[INSTRUCTIONS FOR THE TASK]:
When you return the material, keep every line exactly as it is and omit the pictures.
-- -- --
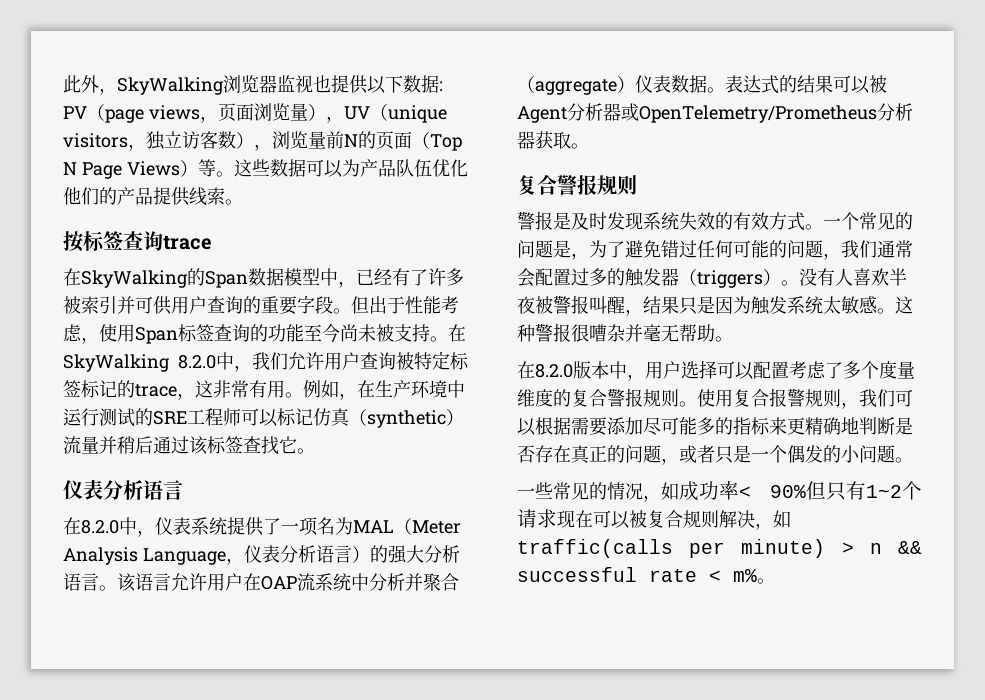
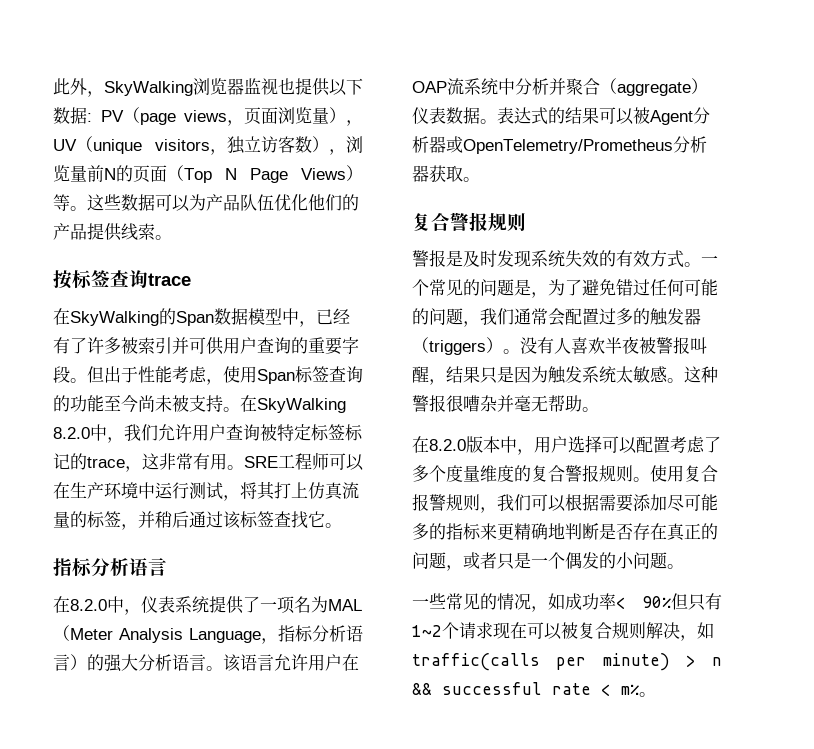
- 例如，在生产环境中运行测试的SRE工程师可以标记仿真（synthetic）流量并稍后通过该标签查找它。
- 仪表分析语言
+ SRE工程师可以在生产环境中运行测试，将其打上仿真流量的标签，并稍后通过该标签查找它。
+ 指标分析语言
- 在8.2.0中，仪表系统提供了一项名为MAL（Meter Analysis Language，仪表分析语言）的强大分析语言。
+ 在8.2.0中，仪表系统提供了一项名为MAL（Meter Analysis Language，指标分析语言）的强大分析语言。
-- -- --
[RESPONSE AREA]:
- 例如，在生产环境中运行测试的SRE工程师可以标记仿真（synthetic）流量并稍后通过该标签查找它。
- 仪表分析语言
+ SRE工程师可以在生产环境中运行测试，将其打上仿真流量的标签，并稍后通过该标签查找它。
+ 指标分析语言
- 在8.2.0中，仪表系统提供了一项名为MAL（Meter Analysis Language，仪表分析语言）的强大分析语言。
+ 在8.2.0中，仪表系统提供了一项名为MAL（Meter Analysis Language，指标分析语言）的强大分析语言。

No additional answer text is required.